From Library Journal
During the Iran-Iraq War of 1980-88, a number of countries, including the United States and Britain, increasingly tilted toward Iraq. While many Western countries declared their neutrality in this bloody conflict, several funneled arms and ammunition to Saddam Hussein's government in the hope of defeating Islamic Iran. Phythian (politics, Univ. of Wolverhampton, England) details both the motives of the United States and Britain in bolstering Hussein's regime and the mechanisms they employed. Using a variety of sources, he details the various schemes the United States and British governments hatched to turn Iraq into a regional threat to its neighbors. The strength of Phythian's book lies in its extensive coverage of Britain's covert role in what is arguably one of the most disastrous foreign policy ventures of the West in the past 50 years. The author's description and analysis of the Scott Inquiry's verdict on British complicity in the shipment of weaponry and dual-use technology to Iraq is especially fascinating. For both informed lay readers and scholars in the field of foreign policy.?Nader Entessar, Spring Hill Coll., Mobile, Ala.

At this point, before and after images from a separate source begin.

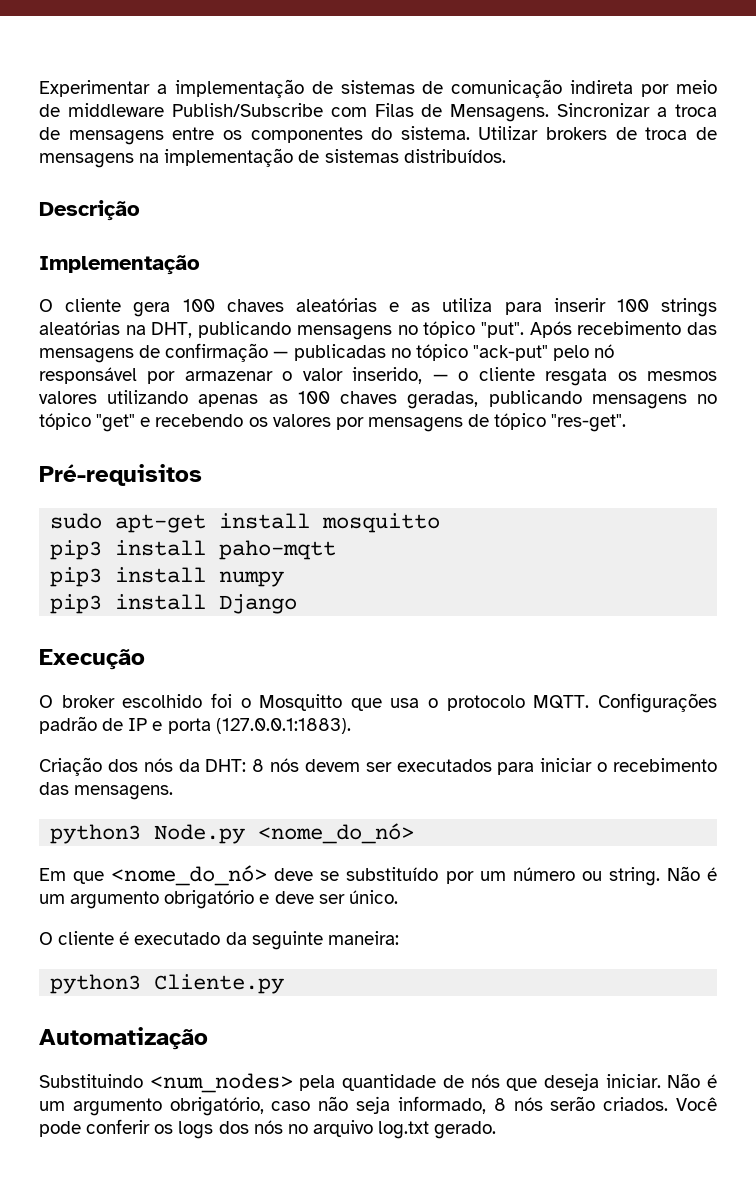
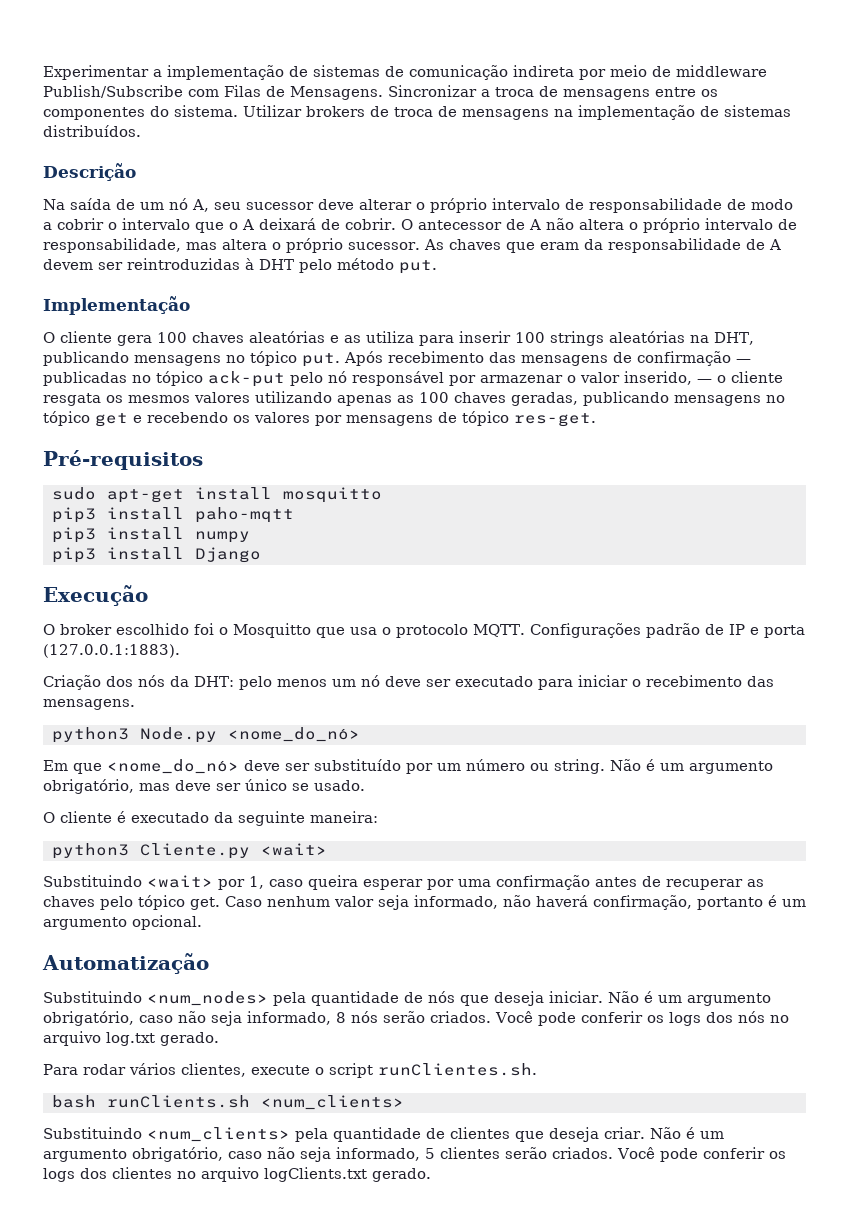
(140, 210) none -> [43,198,793,213] [43,218,797,233] [43,238,781,253] [43,258,437,274] // Na saída de um nó A, seu sucessor deve alterar o próprio intervalo de responsabilidade de modo a cobrir o intervalo que o A deixará de cobrir. O antecessor de A não altera o próprio intervalo de responsabilidade, mas altera o próprio sucessor. As chaves que eram da responsabilidade de A devem ser reintroduzidas à DHT pelo método put.
[480,322,524,338] "put". -> [302,353,340,367] put.
[472,345,548,361] "ack-put" -> [208,371,285,387] ack-put
[96,414,136,432] "get" -> [95,413,128,427] get
[551,414,627,432] "res-get". -> [514,413,596,427] res-get.
[252,758,492,772] 8 nós devem ser executados -> [239,675,533,690] pelo menos um nó deve ser executado
[320,871,340,881] se -> [285,763,310,771] ser
[164,890,398,909] obrigatório e deve ser único. -> [43,779,365,794] obrigatório, mas deve ser único se usado.
(285, 984) none -> [260,843,327,856] [43,875,764,890] [43,895,806,910] [43,915,202,930] <wait> // Substituindo <wait> por 1, caso queira esperar por uma confirmação antes de recuperar as chaves pelo tópico get. Caso nenhum valor seja informado, não haverá confirmação, portanto é um argumento opcional.
(497, 1130) none -> [43,1063,537,1078] [51,1095,404,1110] [43,1127,724,1142] [43,1147,786,1162] [43,1167,431,1182] // Para rodar vários clientes, execute o script runClientes.sh. // bash runClients.sh <num_clients> // Substituindo <num_clients> pela quantidade de clientes que deseja criar. Não é um argumento obrigatório, caso não seja informado, 5 clientes serão criados. Você pode conferir os logs dos clientes no arquivo logClients.txt gerado.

Copyright 1996 Reed Business Information, Inc.
From Kirkus Reviews
A chilling report on how Western vendors, with the covert connivance of their governments, helped oil-rich Iraq to acquire a state-of-the-art arsenal. Focusing on the role played by United Kingdom suppliers in the lucrative arms trade with Baghdad, Phythian (a faculty member at England's Wolverhampton University) first reviews why London and Washington (determined that Iraq should not lose the war it had started with Iran in 1981) allowed the despotic, expansion-minded Hussein regime to procure from domestic sources under their control not only advanced weaponry but also the means to build nuclear bombs. According to his authoritative account, most such business was done by legitimate enterprises tacitly encouraged to evade or ignore official embargoes. Further, because of application ambiguities (e.g., certain agricultural chemicals may be employed in either fertilizers or poison gases), dealers could plausibly deny any illegal intent in their wide-ranging export efforts. With jobs, profits, and the balance of power in a volatile region at stake, moreover, first-world capitals turned a blind eye to contraband traffic and risky transfers of dual-use technologies. The technology and weapons the West had so blithely supplied to Iraq were, of course, used against UN coalition forces during the battle for Kuwait. In the wake of Desert Storm, the UK and US launched investigations that eventually disclosed that the governments of both countries had played a duplicitous game, acting in ways at considerable variance with stated positions. The drawn- out inquiries also revealed that intelligence services routinely recruited the executives of defense contractors (including several the British Crown attempted to prosecute) to furnish information on their sales trips to Iraq. A timely, convincingly documented reminder that, even in democratic societies, actions taken in the name of national security may not be in the national interest. --
Copyright ©1996, Kirkus Associates, LP. All rights reserved.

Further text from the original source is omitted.